The encouraging results of recombinant lectins as potent inhibitors of enveloped viruses should be replicated against the SARS-CoV-2, an enveloped single-stranded positive RNA virus. Like other coronaviruses, the SARS-CoV-2 genome encodes S glycoproteins, which play essential roles in virus attachment, fusion and entry into the host cell. On coronavirus envelope, S glycoproteins form trimers (the distinguishing big spikes) that are the main target of neutralizing antibodies upon infection.¹⁶ Unfortunately, studies using recovered SARS and COVID-19 patients’ sera show limited cross-neutralization, suggesting that recovery from one infection might not protect against the other.¹⁷ Interestingly, the SARS-CoV-2 S proteins are heavily glycosylated by heterogeneous N-linked glycans projecting from the S trimer surface which play an important role in protein folding and host immune evasion (modulate accessibility to host proteases and neutralizing antibodies) as a glycan shield.

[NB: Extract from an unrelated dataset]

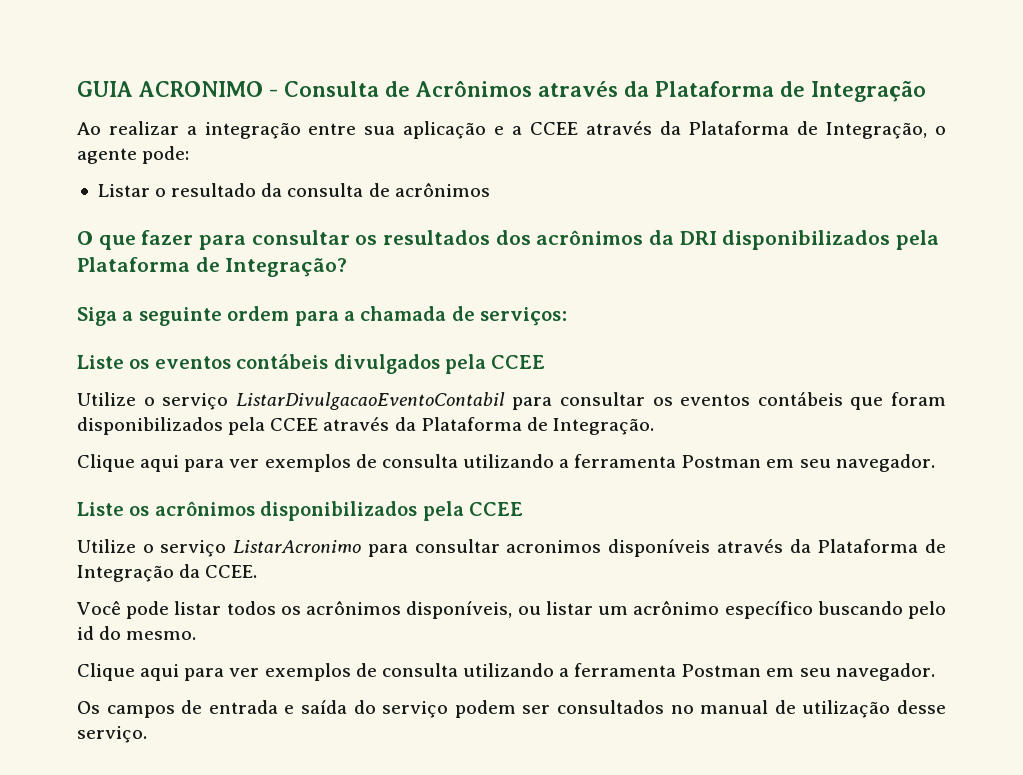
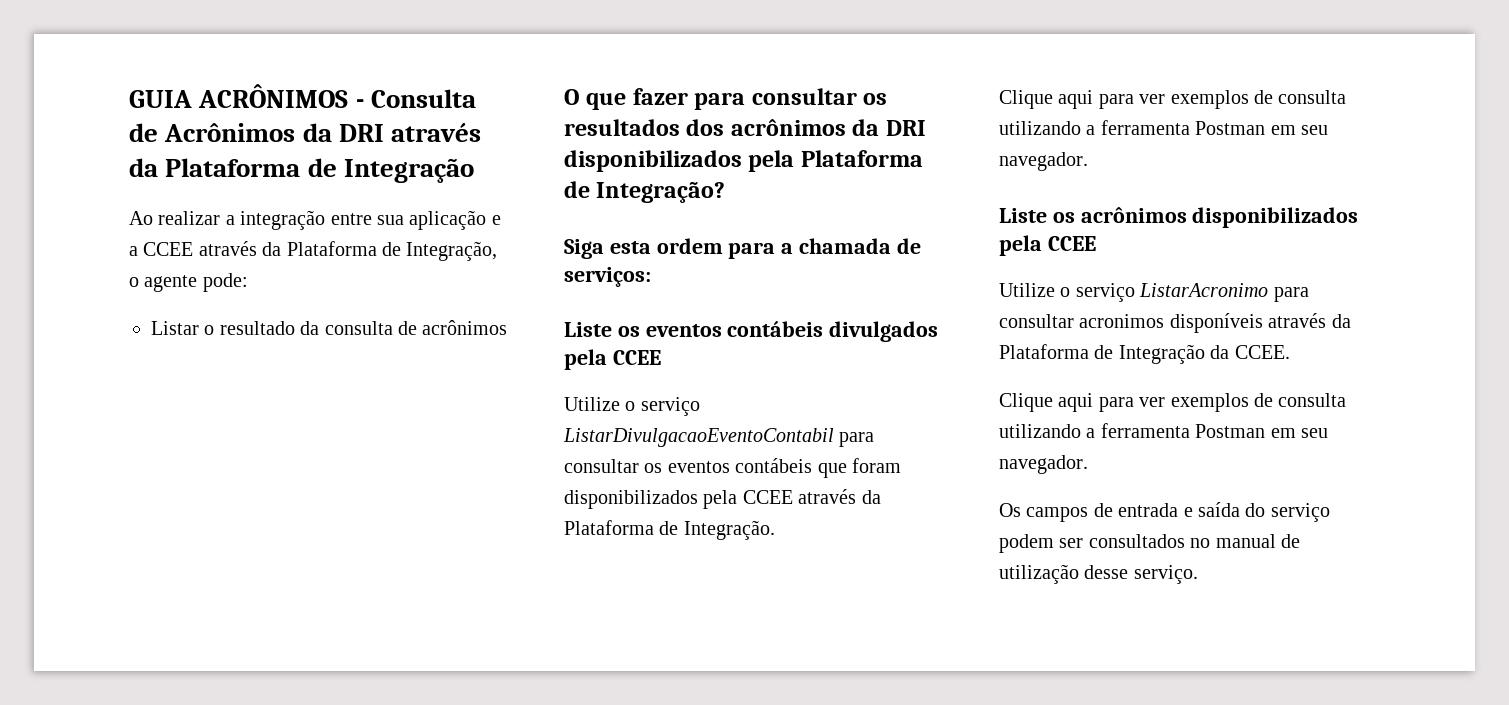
[139,81,263,97] ACRONIMO -> [198,84,349,108] ACRÔNIMOS
(532, 88) none -> [302,123,384,142] da DRI
[122,307,222,326] a seguinte -> [609,241,651,254] esta
[77,601,947,619] [77,626,197,640] // Você pode listar todos os acrônimos disponíveis, ou listar um acrônimo específico buscando pelo id do mesmo. -> (1290, 352) none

The SARS-CoV-2 S sequence encodes up to 22 N-linked glycan sequons per protomer.¹⁸ Among viral genotypes, glycosylation sites are found highly conserved.¹⁹ 20 out of 22 SARS-CoV-2 S N-linked glycosylation sequons are conserved in SARS-CoV S.²⁰ In a similar way to IAV where specific N-linked glycans on HA have been shown to be essential for the elicitation of broadly neutralizing antibodies, it was found that a highly conserved epitope in the domain B of subunit S1 (S^B) that comprises the N343 glycan is immunogenic and mount potent neutralizing antibodies.^21,22 S^B is the receptor-binding domain (RBD) of the S glycoprotein that binds to the angiotensin converting enzyme 2 (ACE2) (the functional receptor for SARS-CoV-2) with high affinity, which possibly contributed to the current rapid transmission of SARS-CoV-2 in humans.²³ The envelope membrane M protein (a glycoprotein with 1 N-linked glycan at position 4) is the main structural component of the virion that mediates assembly and budding of viral particles and could be another target for recombinant lectins.²⁴ In conclusion, targeted recombinant lectins against SARS-CoV-2-associated glycans would conceivably be efficient anti- SARS-CoV-2 therapy that can be generated through the current state-of-the-art lectin engineering technologies.

None.

The authors declare no conflicts of interest.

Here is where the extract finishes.